Ocurrió el 27 de diciembre del 2002 en el Parlamento vasco. Jaime Mayor Oreja, a la sazón ministro del Interior y diputado en Vitoria, llegó tarde a la votación plenaria de los presupuestos generales de la comunidad. Las puertas de la Cámara estaban ya cerradas. El PNV, EA e IU lograron aprobarlos. De haber estado presente en la sesión el político del PP, el lendakari Ibarretxe hubiera sufrido una derrota irreversible. Mayor Oreja reconoció su error de previsión admitiendo que su ausencia había dado dos años de estabilidad al Gobierno peneuvista. El retraso de un parlamentario redundó en la prolongación de una legislatura.

El episodio dispone de una especial actualidad: el parlamentarismo es esencialmente presencial. Lo es incluso en esta época de eclosión tecnológica. El Parlamento es un organismo colegiado que exige estar para ser. Los nuevos reglamentos han permitido que exista el voto telemático en supuestos tasados que tienen que ver con impedimentos físicos temporales, o voto por delegación en terceros en situaciones excepcionales como la de los diputados presos provisionalmente (no los fugados). Cabe también la sustitución de un parlamentario por otro en asuntos ordinarios. La investidura es un acto personalísimo, de los denominados intuitu personae y, por lo tanto, indelegable.
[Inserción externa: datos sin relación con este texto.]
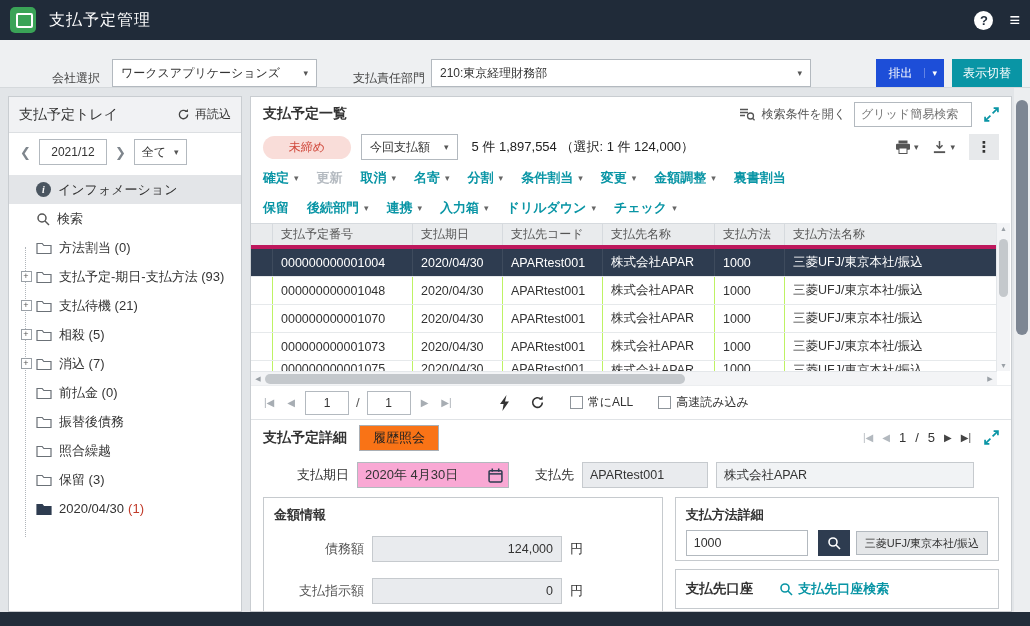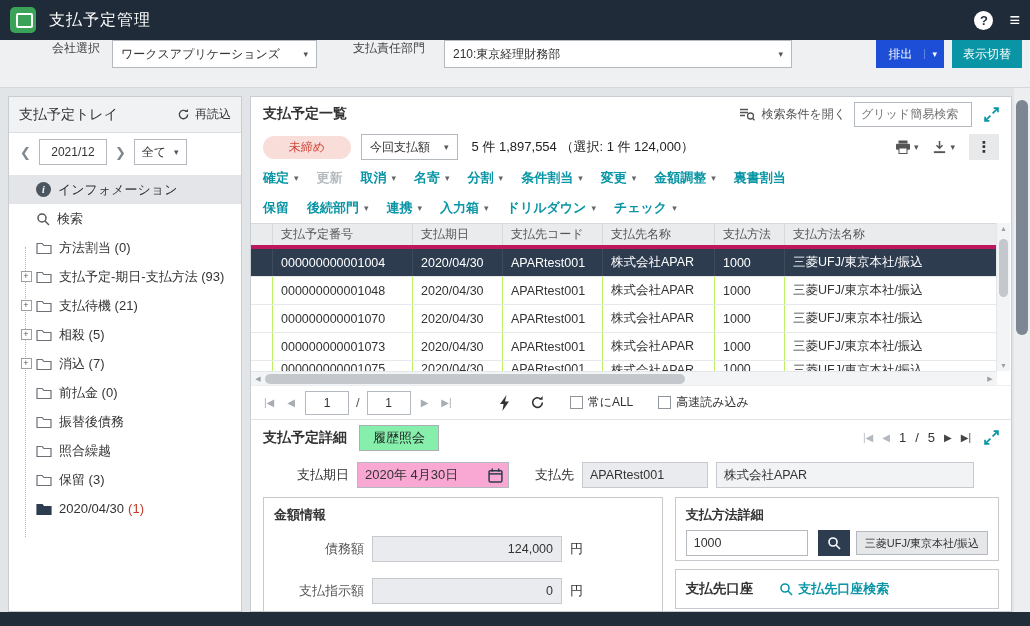--- a/index.html
+++ b/index.html
@@ -18,28 +18,28 @@
   .logo::after { content:""; position:absolute; left:6px; top:6px; width:13px; height:11px;
     border:2px solid #fff; border-radius:2px; background:#3aa357; }
   .hdr-title { color:#fff; font-size:16px; margin-left:13px; letter-spacing:1px; }
   .hdr-right { margin-left:auto; display:flex; align-items:center; gap:16px; padding-right:10px; }
   .help { width:19px; height:19px; border-radius:50%; background:#fff; color:#1f2a38;
     font-weight:700; font-size:13px; display:flex; align-items:center; justify-content:center; }
   .menu-ic { color:#fff; font-size:18px; line-height:1; }
 
   
   .toolbar { position:absolute; left:0; top:40px; width:1030px; height:48px;
-    background:#eef0f2; border-bottom:1px solid #d5d9dc; display:flex; align-items:flex-start; }
+    background:#eef0f2; border-bottom:1px solid #d5d9dc; display:flex; align-items:flex-end; }
   .tb-label { font-size:12px; color:#444; white-space:nowrap; }
   .lbl-company { margin-left:52px; }
   .lbl-dept { margin-left:36px; }
   .selbox { background:#fff; border:1px solid #b3b9bf; height:28px; display:flex; align-items:center;
     padding:0 8px; font-size:12px; color:#333; }
   .sel-company { width:205px; margin-left:12px; }
-  .sel-dept { width:348px; margin-left:19px; }
+  .sel-dept { width:380px; margin-left:6px; }
   .selbox .caret { margin-left:auto; color:#555; font-size:9px; }
   .btn-export { margin-left:auto; height:28px; background:#1d4ed8; color:#fff; display:flex; align-items:center; font-size:12px; }
   .btn-export .btn-main { padding:0 12px; }
   .btn-export .btn-split { padding:0 7px; border-left:1px solid rgba(255,255,255,.3); font-size:9px; }
   .btn-toggle { margin:0 8px; height:28px; background:#0995a5; color:#fff; display:flex; align-items:center;
     padding:0 11px; font-size:12px; }
 
   
   .sidebar { position:absolute; left:8px; top:96px; width:234px; height:516px;
     background:#fff; border:1px solid #c9cdd1; overflow:hidden; }
@@ -129,21 +129,21 @@
   .pg-slash { color:#555; }
   .bolt-btn { margin-left:36px; display:flex; }
   .refresh-btn { margin-left:12px; display:flex; }
   .cb-group { display:flex; align-items:center; margin-left:18px; }
   .cbx { width:13px; height:13px; border:1px solid #8f959b; background:#fff; }
   .cb-label { font-size:12px; color:#333; margin-left:5px; }
 
   
   .det-header { height:36px; display:flex; align-items:center; padding:0 12px; gap:12px; border-top:1px solid #e0e3e6; }
   .det-title { font-size:14px; font-weight:700; }
-  .hist-btn { height:26px; background:#86efac; border:1px solid #a9afb5; display:flex; align-items:center;
+  .hist-btn { height:26px; background:#f97316; border:1px solid #a9afb5; display:flex; align-items:center;
     padding:0 13px; font-size:13px; color:#222; }
   .det-pg { margin-left:auto; display:flex; align-items:center; gap:9px; font-size:12px; }
   .det-pg .dis { color:#b3b9bf; font-size:10px; }
   .det-pg .en { color:#444; font-size:10px; }
   .det-pg .num { color:#333; font-size:13px; }
 
   .det-form { height:40px; display:flex; align-items:center; padding:0 12px; gap:8px; }
   .f-label { font-size:13px; color:#333; white-space:nowrap; }
   .lbl-due { width:86px; text-align:right; }
   .date-wrap { width:152px; height:26px; border:1px solid #b3b9bf; display:flex; align-items:center; padding:0 5px; background:#f9a8d4; }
De lo que se infiere, más allá de toda duda, que si Puigdemont quiere ser el president de la Generalitat no tiene otra alternativa que cumplir con el reglamento y la ley de Presidència, presentarse, intervenir y someterse a la correspondiente votación. Hipótesis improbable porque sería antes detenido.

El relato independentista ha consistido en tratar de configurar evanescencias e improbabilidades en realidades verosímiles. Tanto que hasta han hecho creer a cientos de miles de ciudadanos catalanes que la República catalana, tal y como ellos la planteaban, estaba al alcance de la mano. Y cuando los hechos se han impuesto al relato, se ha ajustado la realidad a martillazos. Así, convirtieron unas elecciones plebiscitarias fracasadas -las del 27 de septiembre del 2015- en un «mandato popular» que jamás se había producido. Adujeron que la mayoría en escaños sustituía a la que no obtuvieron en votos. Con la investidura telemática o por delegación de Puigdemont el relato continua: se trata de hacer verosímil lo que no casa en absoluto con la realidad jurídica ni política.

Afirmaciones como que el «reglamento no prohíbe» la investidura telemática o que es posible la investidura por delegación son fraudulentas. En la interpretación de las normas hay que estar al espíritu con el que fueron dictadas. El legislador en ningún caso barajó la hipótesis de una investidura que no fuera presencial. Podría afirmarse incluso que el debate generado por este tema no tiene naturaleza jurídica sino que debe resolverse con los más elementales criterios de racionalidad y sentido común. No obstante, no creo que haya jurista del más mínimo fuste que dé por buena una investidura virtual.

El procés, sin embargo, ha hecho gala de una audacia que ha terminado con fugados, encarcelados e imputados. La dimisión del astuto Mas, la de Mundó y el apartamiento de Forcadell, así como las retractaciones de Cuixart, Sánchez y Forn, son ejemplos de cómo tarde o temprano, las temeridades acaban en catástrofes políticas, sean personales o colectivas. Es hasta posible que el independentismo montaraz nos depare una sesión de investidura que evoque las dos peores del Parlament de Cataluña: las del 6 y 7 de septiembre. Si así fuere y se impone el sectarismo a la razón parlamentaria, democrática y legal, Puigdemont tampoco será president como Cataluña no fue república independiente el 27 de octubre pasado. El recurso al TC suspenderá el eventual nombramiento y se prolongará el 155. El criterio es claro: no hay presidencia sin presencia. La diatriba jurídica es de fuleros.

Concurre una circunstancia adicional: Puigdemont no comparecería personalmente para evitar responder ante la justicia por sus presuntos delitos de rebelión, sedición y malversación de fondos públicos. La aberración de una investidura telemática o delegatoria aumentaría su calibre. Sería exigible, tras las frustraciones que ha ido deparando el procés, que cese ya esa capacidad imaginativa histriónica del secesionismo que prescinde del principio de realidad. Mejor escuchar algunas voces que abogan por un gobierno de gestión para arreglar el desaguisado de siete años de desnortadas ocurrencias y de probabilidad inverosímiles.